O presidenciável José Serra, então Governador do Estado de São Paulo, foi protagonista de um dos episódios mais polêmicos da história dos quadrinhos no Brasil. O episódio colocou Serra contra os quadrinhos e hoje, contra ele, estão todos os quadrinistas. São Paulo é a casa das maiores editoras do Brasil e boa parte da produção nacional vem da Terra da Garoa, dos artitas que residem e trabalham por lá. O que posto aqui é um mix de reportagens, matérias e artigos sobre o caso.
A história é simples e posso resumi-la em duas linhas: A Secretaria de Educação de SP adotou para crianças de nove anos o livro: "Dez na área, um na banheira e nenhum no gol". O problema é que o livro é direcionado a um público adulto, e Serra, ao saber disso, ao invés de atacar seus secretários, preferiu denegrir a obra e seus autores.
Serra não se preocupou em esclarecer a situação, foi mais fácil jogar a culpa sobre os quadrinistas do que assumir os erros de um técnico na área de educação que não conhece quadrinhos. O exemplares do livro foram distribuídos em 2002. Ao todo, 1216 exemplares chegaram às mãos de alunos do terceiro ano do ensino fundamental. A obra é uma reunião de 11 histórias em quadrinhos com o futebol como tema e prefaciado pelo ex-jogador Tostão. Publicado pela Via Lettera, o livro possui palavrões e alguma conotação sexual. Ou seja, a temática é adulta e o álbum não é indicado para crianças.

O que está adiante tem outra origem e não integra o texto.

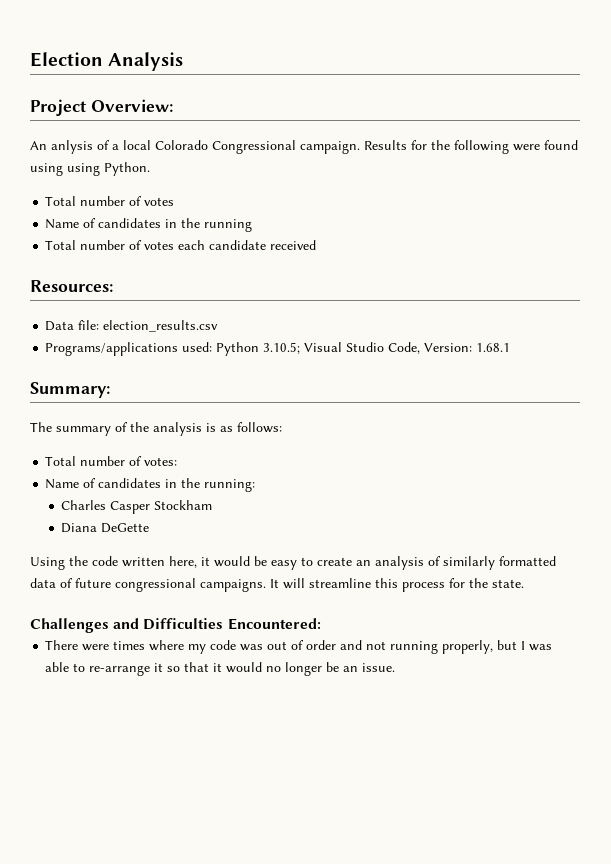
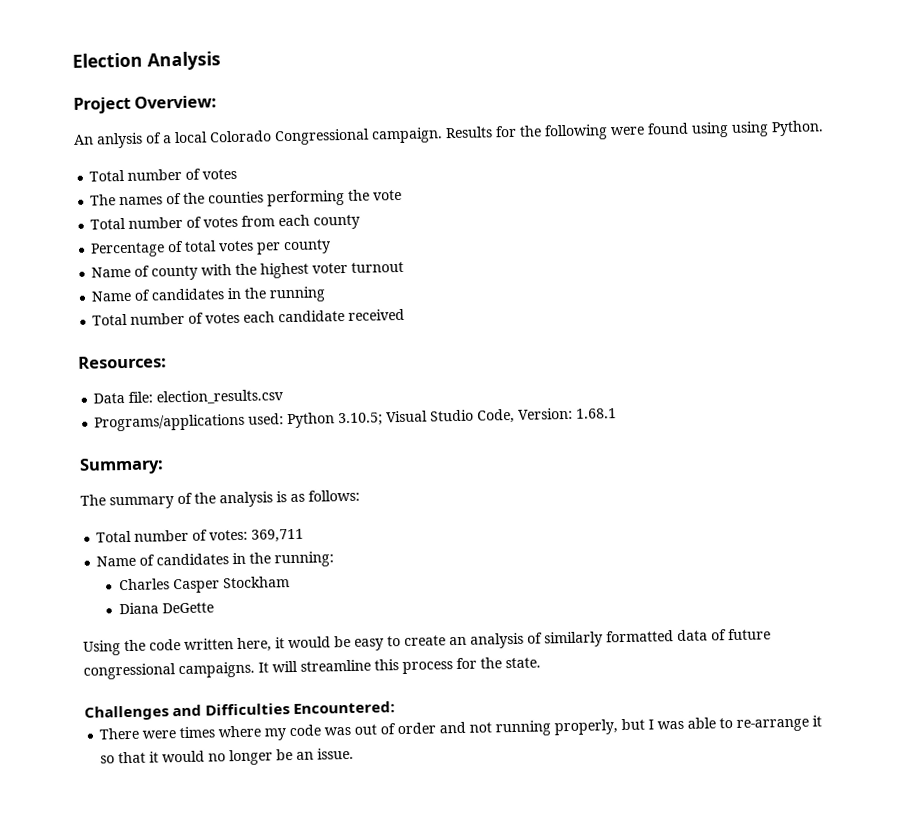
(175, 201) none -> [90,189,403,207] [90,214,361,230] [90,239,332,258] [91,261,405,281] // The names of the counties performing the vote // Total number of votes from each county // Percentage of total votes per county // Name of county with the highest voter turnout
(178, 461) none -> [251,528,305,543] 369,711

Era mais cômodo para o Governador colocar a culpa na publicação, ao invés de disparar a sua metralhadora contra o seu próprio governo. Na primeira oportunidade que teve, em entrevista ao programa SPTV, da Rede Globo, José Serra disse que achou o livro de "muito mau gosto" e que os responsáveis pelo encaminhamento do livro às escolas seriam punidos. Com autores como Caco Galhardo, Allan Sieber, Spacca, Fabio Zimbres, Lelis e os vencedores do Jabuti Fábio Moon e Gabriel Bá, o livro foi organizado pelo ilustrador Orlando, que, em comentário no Blog dos Quadrinhos, do jornalista Paulo Ramos, diz: "O '10 na área' é um álbum para adultos um pouco antes da copa de 2002. Todos os artistas tiveram absoluta liberdade de expressão, pautando e desenvolvendo suas histórias como bem entendessem e, a meu ver, nenhum deles decepcionou. Podemos discutir critérios de escolha nas compras do governo. No meu modo de ver houve um engano. Não deveriam ocorrer, mas acontecem. Há um erro grave no governador dizer que a obra é de mau gosto, quando deveria dizer que é inadequada para crianças de nove anos. Isso faz diferença enorme na conceituação da coisa. Uma pena".
Na ocasião, a Associação dos Cartunistas do Brasil manifestou repúdio à forma como a imprensa tratou o livro: "O que vemos é uma crucificação de um trabalho sério de artistas e da editora, muito bem conceituados e que podem ser sim distribuídos em universidades para o estudo do mundo do futebol e sua influência na cultura popular".Em artigo publicado no site Universo HQ, o jornalista Eduardo Nasi escreveu: "O problema não é o álbum. Óbvio que não. O problema, claro, é que alguma besta do governo indicou o livro para compra... Para se proteger, Serra jogou a culpa no lado mais fraco: a HQ. É uma atitude covarde. Mas recorrente em políticos acuados pelas barbaridades que fazem".
Na mídia, o que se viu foi um show de desinformação, principalmente na Rede Globo e na sacro santa Rede Record. Falou-se que "se tratava de uma apostila, que os autores eram depravados sexuais preocupados em perverter crianças". A maioria dos jornalistas não se deu ao trabalho de pesquisar do que se tratava.
No SPTV, a jornalista que entrevistava José Serra não perguntou a opinião dele sobre a qualidade do material nem pediu a ele uma análise estética, mas o governador fez questão de dizer: “Achei a obra um horror… tudo de muito mau gosto… o desenho, tudo”. O que provocou polêmica não foram os palavrões ou as cenas eróticas - que se resumem a um quadro no qual aparece uma mulher de lingerie, tipo as dançarinas do Faustão. O que provocou polêmica foi o fato de ser quadrinhos.